• EXERCISE AIM: Some lines in the material below hold the word "discount". Copy all of them.

• MATERIAL FOR THIS EXERCISE:
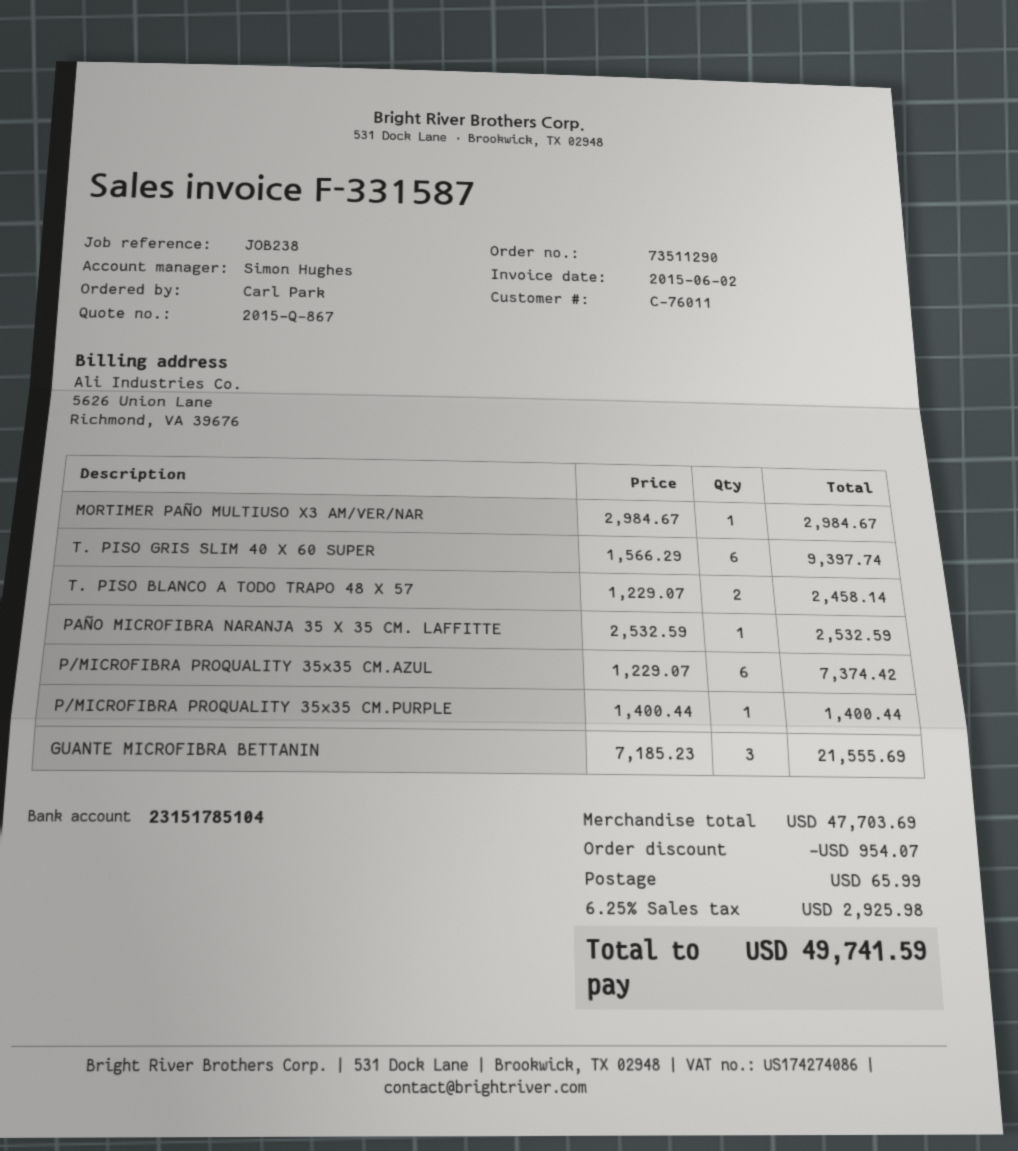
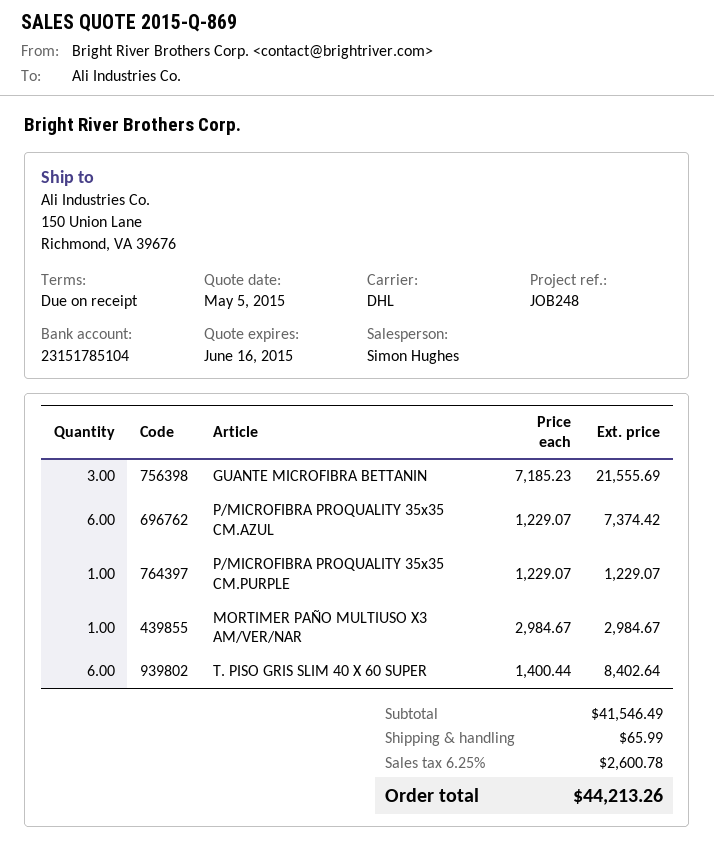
quote number: 2015-Q-867 -> 2015-Q-869
reference: JOB238 -> JOB248
T. PISO GRIS SLIM 40 X 60 SUPER: 6 x 1566.29 = 9397.74 -> 6 x 1400.44 = 8402.64
T. PISO BLANCO A TODO TRAPO 48 X 57: 2 x 1229.07 = 2458.14 -> none
PAÑO MICROFIBRA NARANJA 35 X 35 CM. LAFFITTE: 1 x 2532.59 = 2532.59 -> none
P/MICROFIBRA PROQUALITY 35x35 CM.PURPLE: 1 x 1400.44 = 1400.44 -> 1 x 1229.07 = 1229.07
subtotal: 47703.69 -> 41546.49
discount: 954.07 -> none
tax: 6.25% = 2925.98 -> 6.25% = 2600.78
total: 49741.59 -> 44213.26

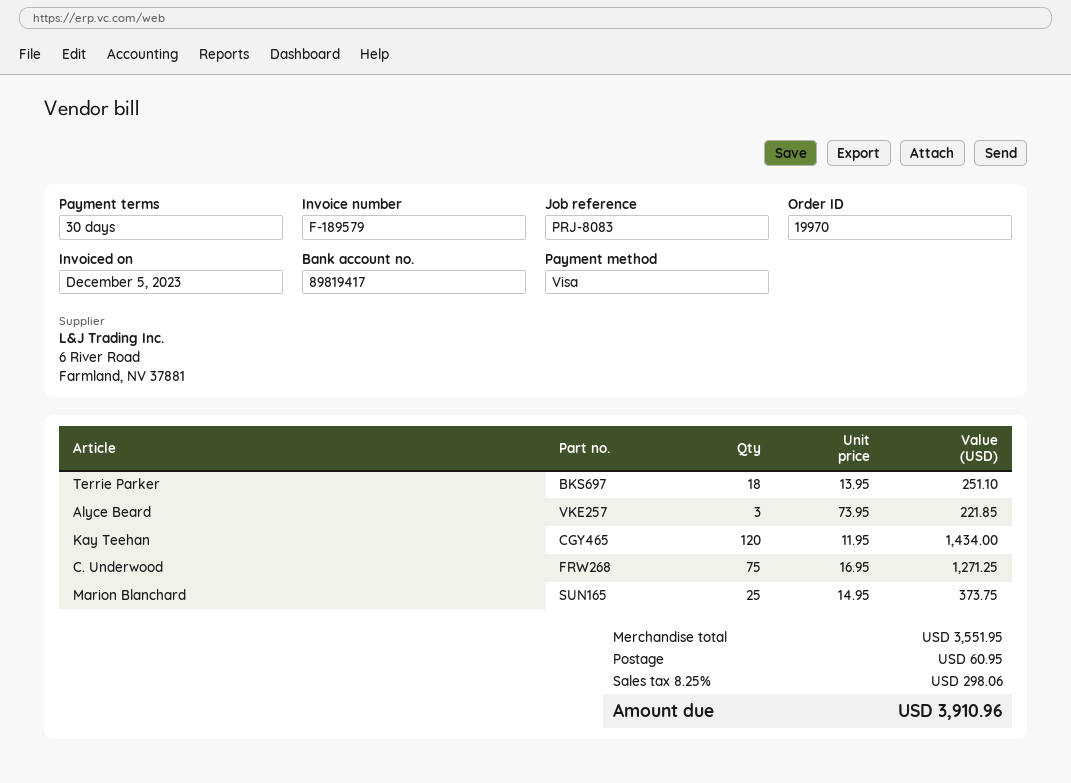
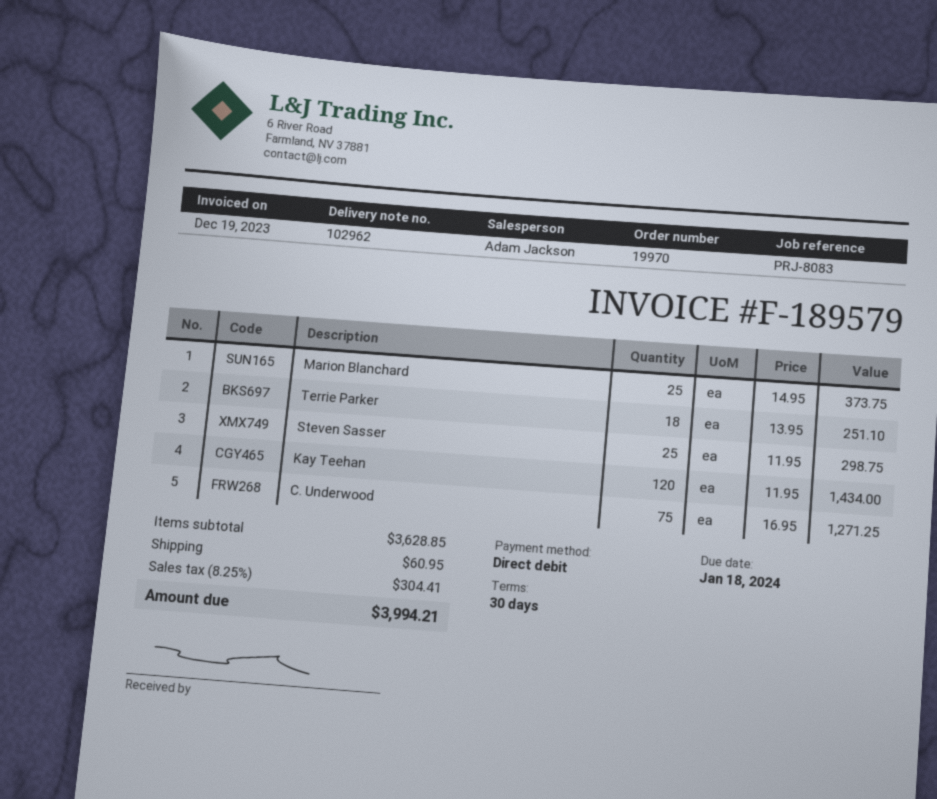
invoice date: 2023-12-05 -> 2023-12-19
payment method: Visa -> direct debit
Alyce Beard: 3 x 73.95 = 221.85 -> none
Steven Sasser: none -> 25 x 11.95 = 298.75
subtotal: 3551.95 -> 3628.85
tax: 8.25% = 298.06 -> 8.25% = 304.41
total: 3910.96 -> 3994.21

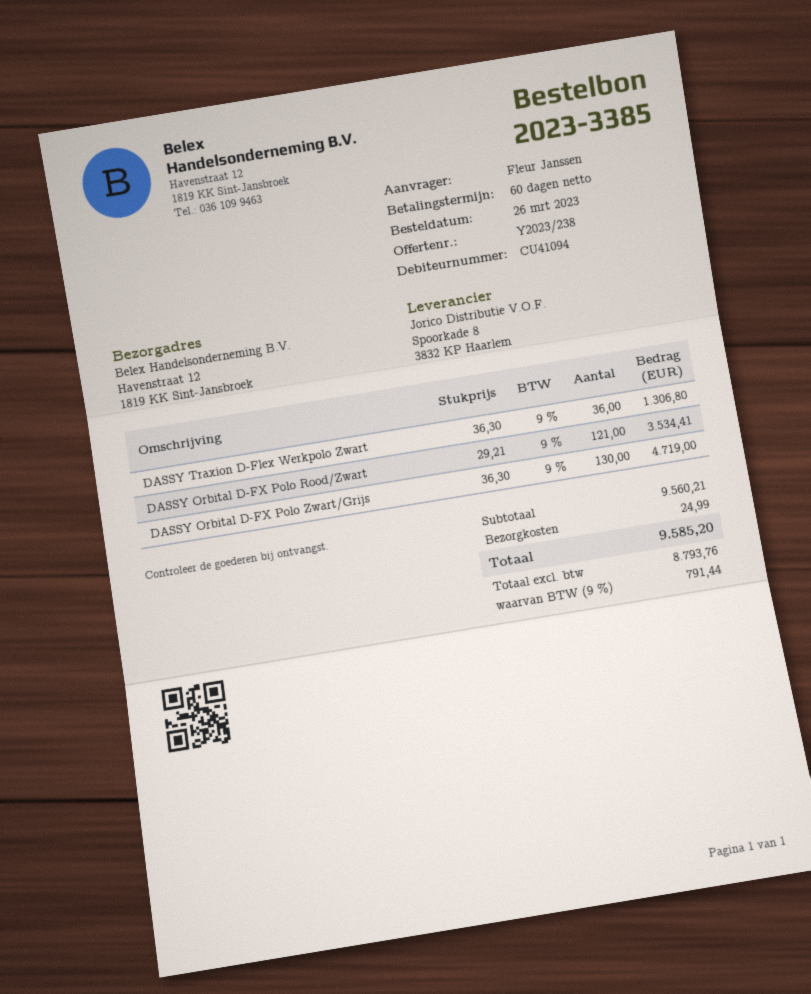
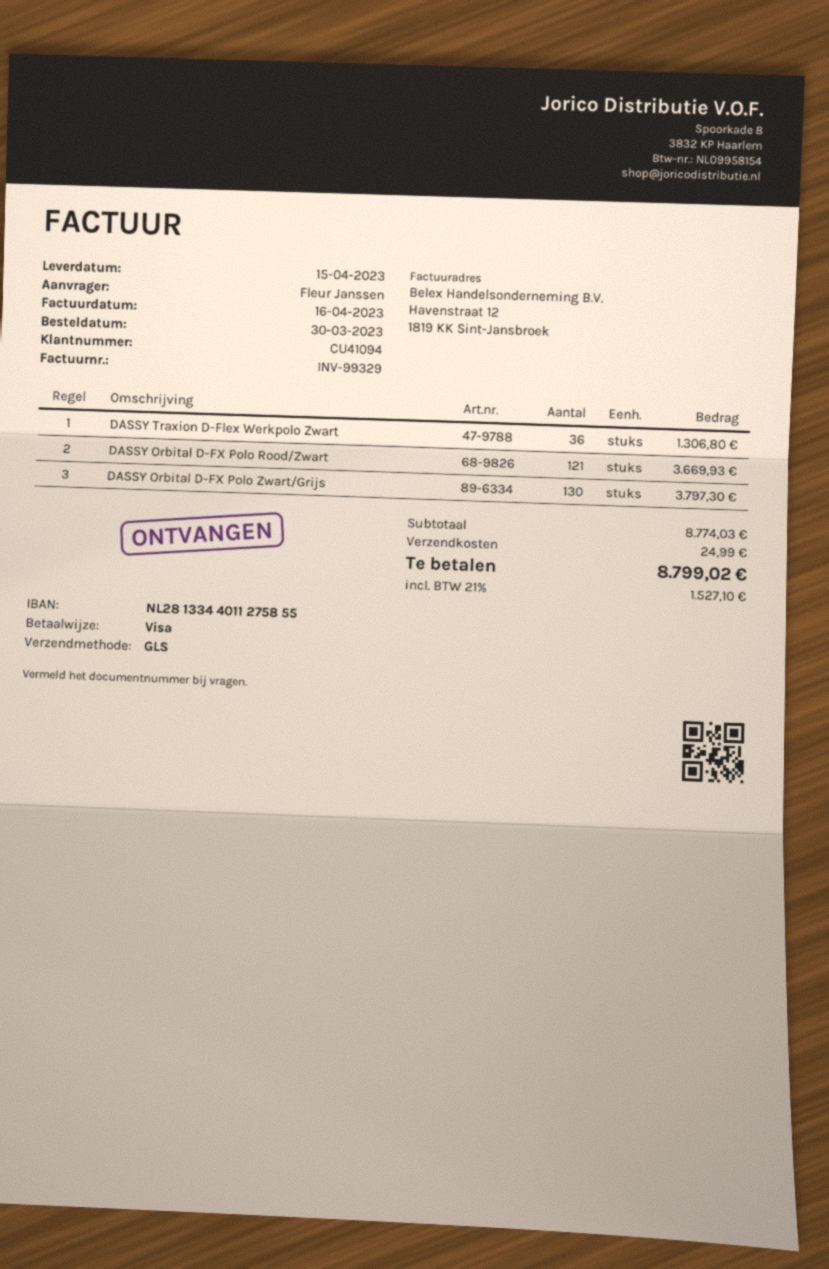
order date: 2023-03-26 -> 2023-03-30
DASSY Orbital D-FX Polo Rood/Zwart: 121 for 3534.41 -> 121 for 3669.93
DASSY Orbital D-FX Polo Zwart/Grijs: 130 for 4719.00 -> 130 for 3797.30
subtotal: 9560.21 -> 8774.03
tax: 9% = 791.44 -> 21% = 1527.10
total: 9585.20 -> 8799.02

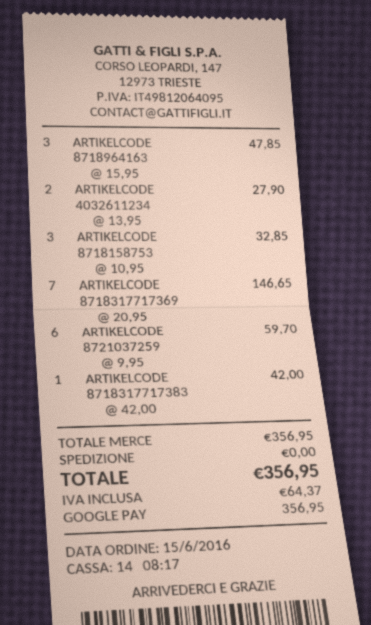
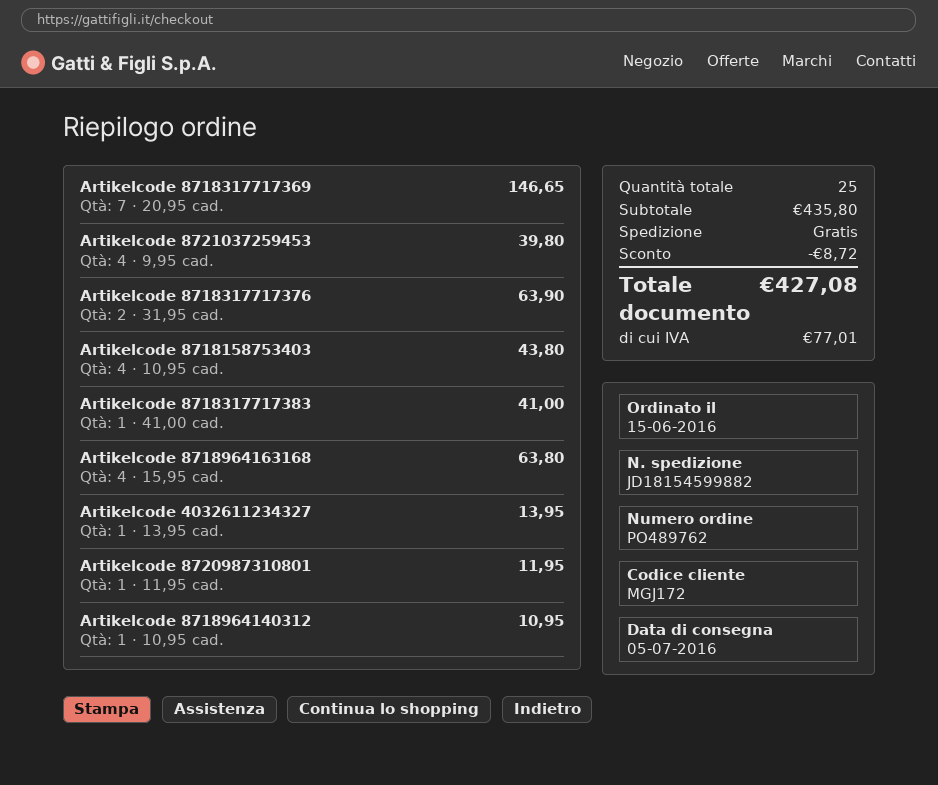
ARTIKELCODE 8718964163: 3 x 15.95 = 47.85 -> 4 x 15.95 = 63.80
ARTIKELCODE 4032611234: 2 x 13.95 = 27.90 -> 1 x 13.95 = 13.95
ARTIKELCODE 8718158753: 3 x 10.95 = 32.85 -> 4 x 10.95 = 43.80
ARTIKELCODE 8721037259: 6 x 9.95 = 59.70 -> 4 x 9.95 = 39.80
ARTIKELCODE 8718317717383: 1 x 42.00 = 42.00 -> 1 x 41.00 = 41.00
Artikelcode 8718317717376: none -> 2 x 31.95 = 63.90
Artikelcode 8720987310801: none -> 1 x 11.95 = 11.95
Artikelcode 8718964140312: none -> 1 x 10.95 = 10.95
subtotal: 356.95 -> 435.80
discount: none -> 8.72
tax: 64.37 -> 77.01
total: 356.95 -> 427.08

• YOUR RESPONSE:
discount: 954.07 -> none
discount: none -> 8.72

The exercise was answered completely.